§ **Aim of the task**
Repeat the records exactly, minus the pictures.
(Beginning of Record excerpts)
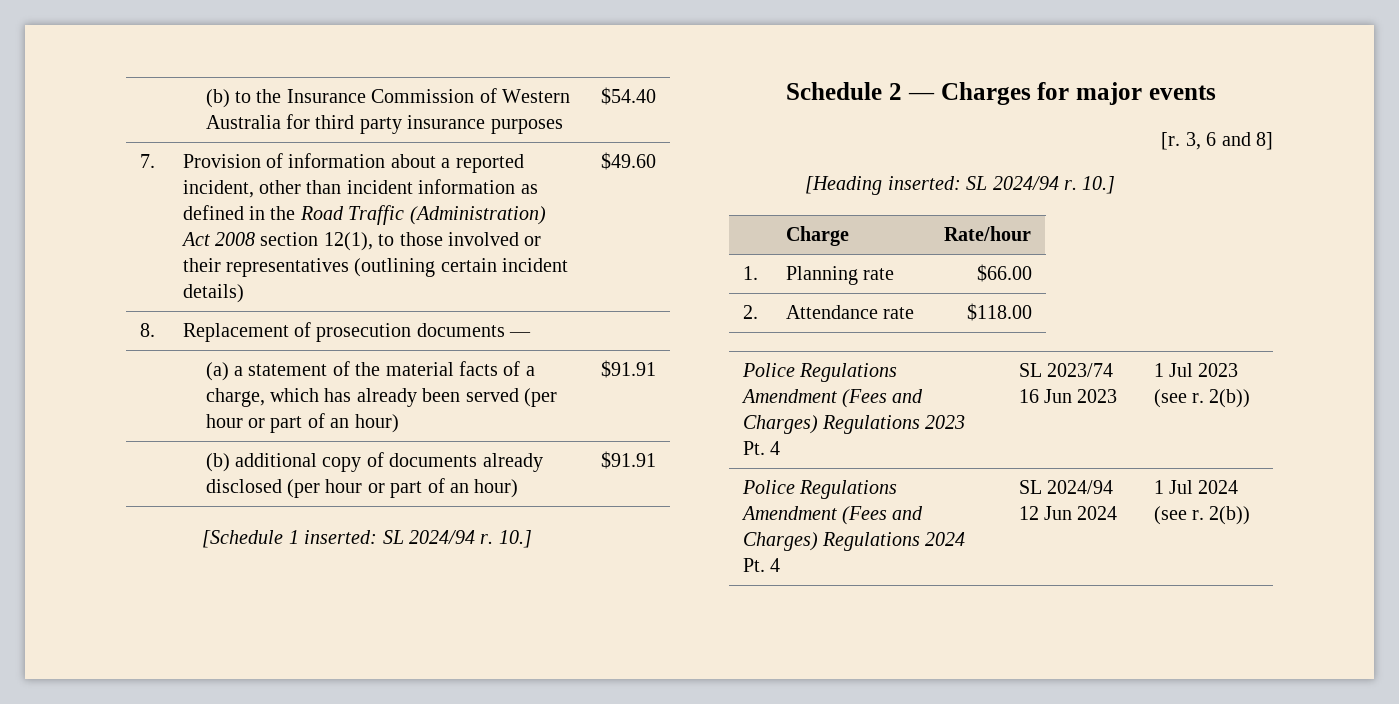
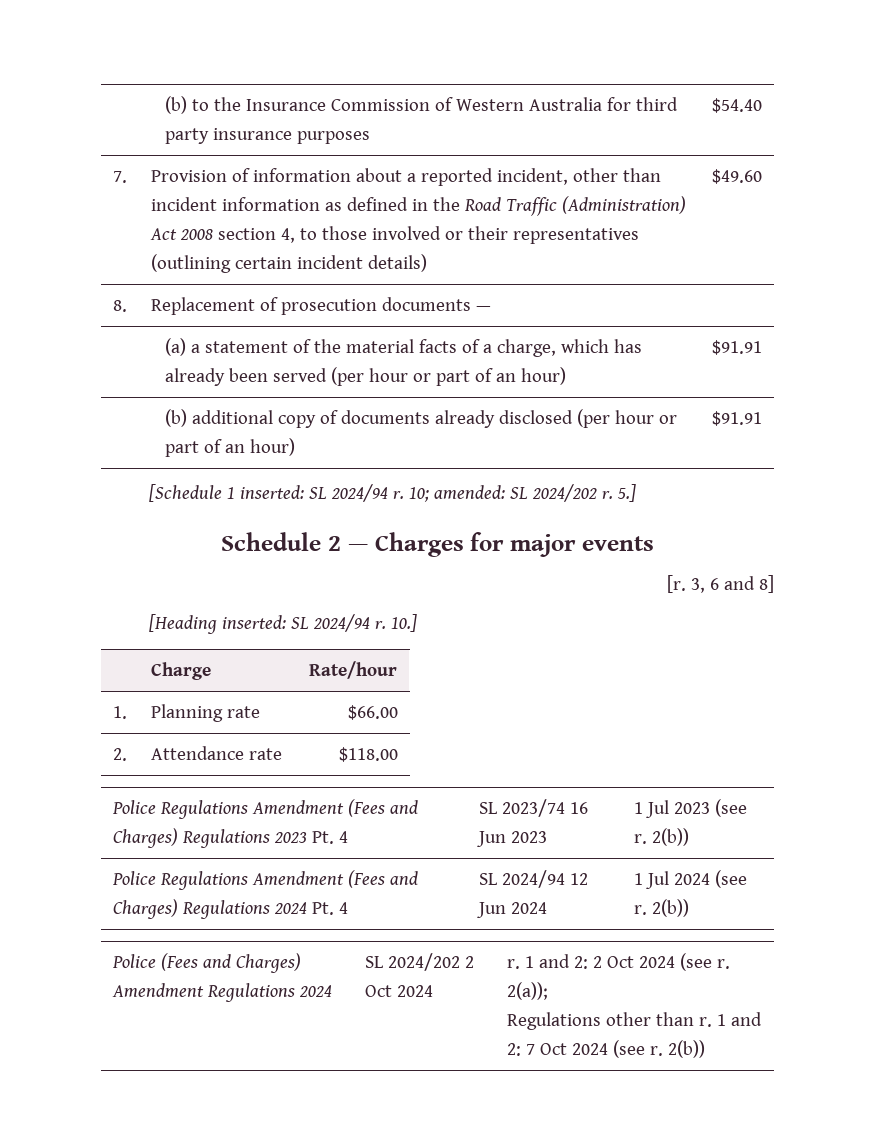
- 7. | Provision of information about a reported incident, other than incident information as defined in the Road Traffic (Administration) Act 2008 section 12(1), to those involved or their representatives (outlining certain incident details) | $49.60
+ 7. | Provision of information about a reported incident, other than incident information as defined in the Road Traffic (Administration) Act 2008 section 4, to those involved or their representatives (outlining certain incident details) | $49.60
- [Schedule 1 inserted: SL 2024/94 r. 10.]
+ [Schedule 1 inserted: SL 2024/94 r. 10; amended: SL 2024/202 r. 5.]
+ Police (Fees and Charges) Amendment Regulations 2024 | SL 2024/202 2 Oct 2024 | r. 1 and 2: 2 Oct 2024 (see r. 2(a));
+ Regulations other than r. 1 and 2: 7 Oct 2024 (see r. 2(b))

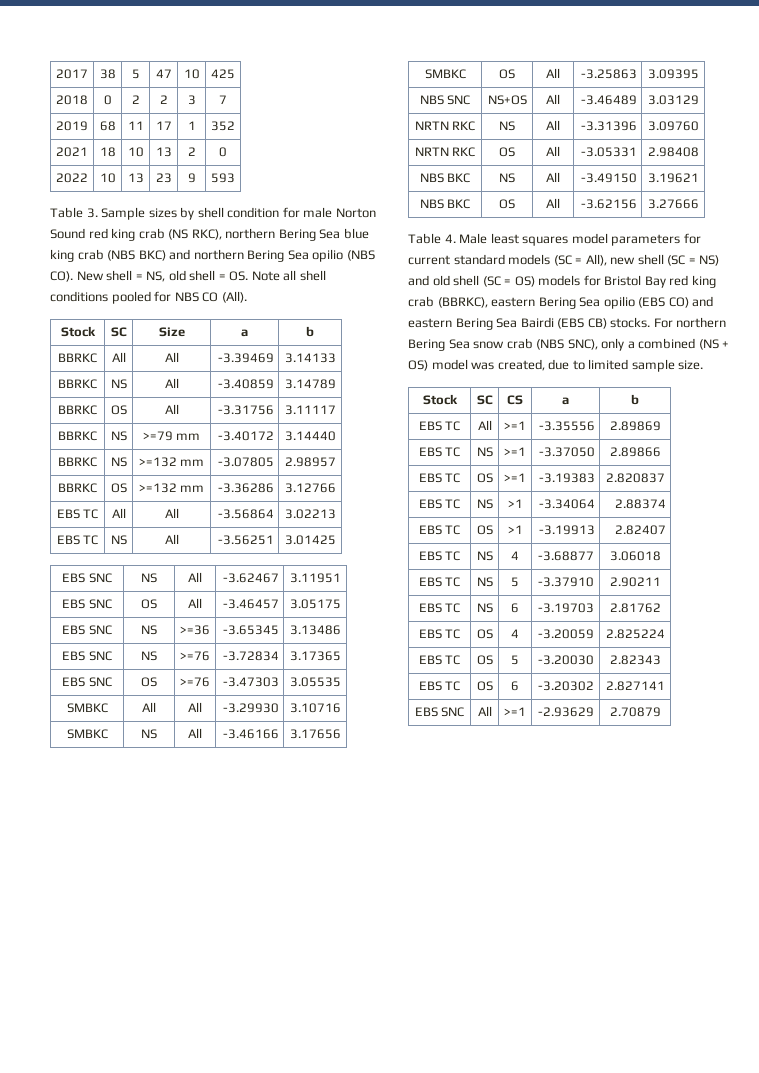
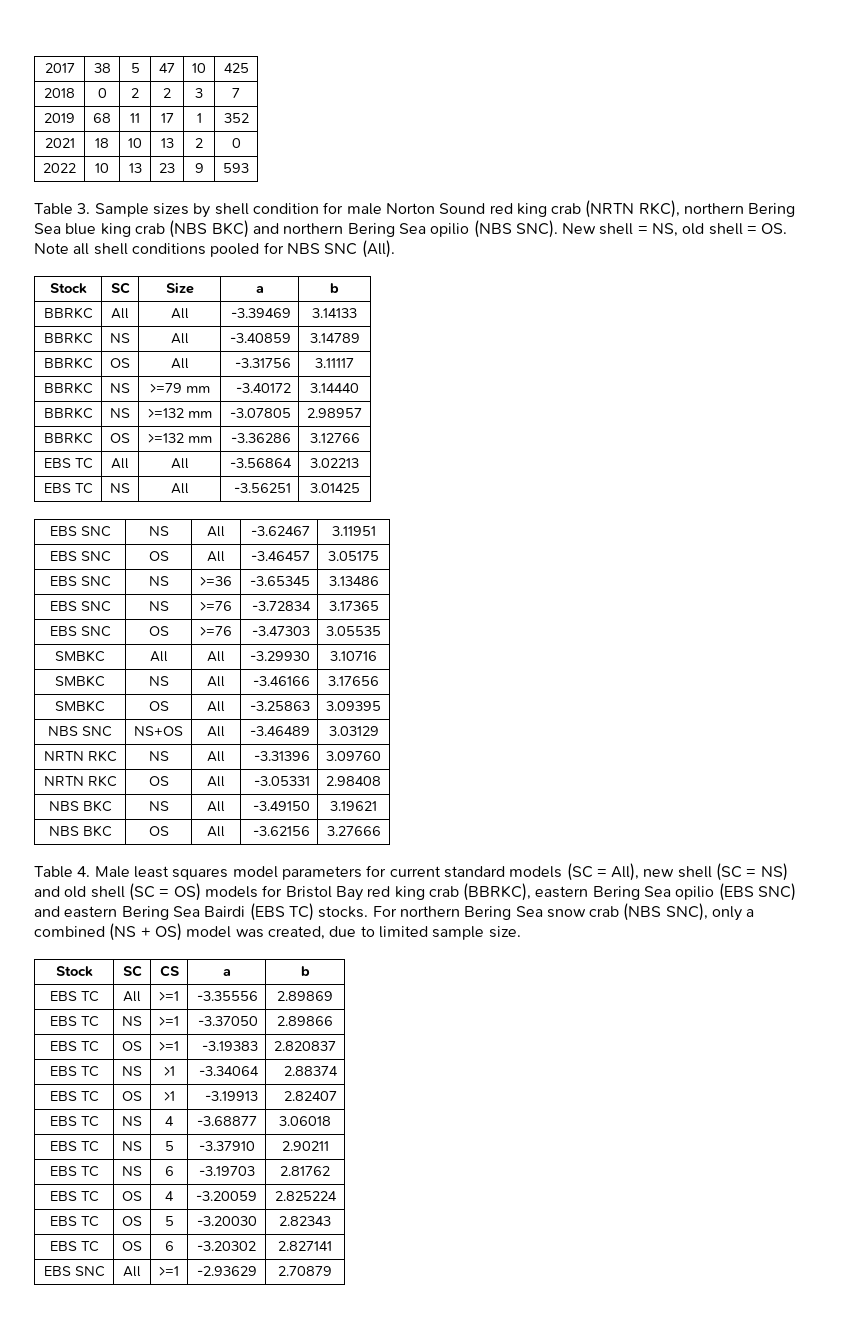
- Table 3. Sample sizes by shell condition for male Norton Sound red king crab (NS RKC), northern Bering Sea blue king crab (NBS BKC) and northern Bering Sea opilio (NBS CO). New shell = NS, old shell = OS. Note all shell conditions pooled for NBS CO (All).
+ Table 3. Sample sizes by shell condition for male Norton Sound red king crab (NRTN RKC), northern Bering Sea blue king crab (NBS BKC) and northern Bering Sea opilio (NBS SNC). New shell = NS, old shell = OS. Note all shell conditions pooled for NBS SNC (All).
- Table 4. Male least squares model parameters for current standard models (SC = All), new shell (SC = NS) and old shell (SC = OS) models for Bristol Bay red king crab (BBRKC), eastern Bering Sea opilio (EBS CO) and eastern Bering Sea Bairdi (EBS CB) stocks.
+ Table 4. Male least squares model parameters for current standard models (SC = All), new shell (SC = NS) and old shell (SC = OS) models for Bristol Bay red king crab (BBRKC), eastern Bering Sea opilio (EBS SNC) and eastern Bering Sea Bairdi (EBS TC) stocks.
(End of Record excerpts)
§ **Completed exercise**
- 7. | Provision of information about a reported incident, other than incident information as defined in the Road Traffic (Administration) Act 2008 section 12(1), to those involved or their representatives (outlining certain incident details) | $49.60
+ 7. | Provision of information about a reported incident, other than incident information as defined in the Road Traffic (Administration) Act 2008 section 4, to those involved or their representatives (outlining certain incident details) | $49.60
- [Schedule 1 inserted: SL 2024/94 r. 10.]
+ [Schedule 1 inserted: SL 2024/94 r. 10; amended: SL 2024/202 r. 5.]
+ Police (Fees and Charges) Amendment Regulations 2024 | SL 2024/202 2 Oct 2024 | r. 1 and 2: 2 Oct 2024 (see r. 2(a));
+ Regulations other than r. 1 and 2: 7 Oct 2024 (see r. 2(b))

- Table 3. Sample sizes by shell condition for male Norton Sound red king crab (NS RKC), northern Bering Sea blue king crab (NBS BKC) and northern Bering Sea opilio (NBS CO). New shell = NS, old shell = OS. Note all shell conditions pooled for NBS CO (All).
+ Table 3. Sample sizes by shell condition for male Norton Sound red king crab (NRTN RKC), northern Bering Sea blue king crab (NBS BKC) and northern Bering Sea opilio (NBS SNC). New shell = NS, old shell = OS. Note all shell conditions pooled for NBS SNC (All).
- Table 4. Male least squares model parameters for current standard models (SC = All), new shell (SC = NS) and old shell (SC = OS) models for Bristol Bay red king crab (BBRKC), eastern Bering Sea opilio (EBS CO) and eastern Bering Sea Bairdi (EBS CB) stocks.
+ Table 4. Male least squares model parameters for current standard models (SC = All), new shell (SC = NS) and old shell (SC = OS) models for Bristol Bay red king crab (BBRKC), eastern Bering Sea opilio (EBS SNC) and eastern Bering Sea Bairdi (EBS TC) stocks.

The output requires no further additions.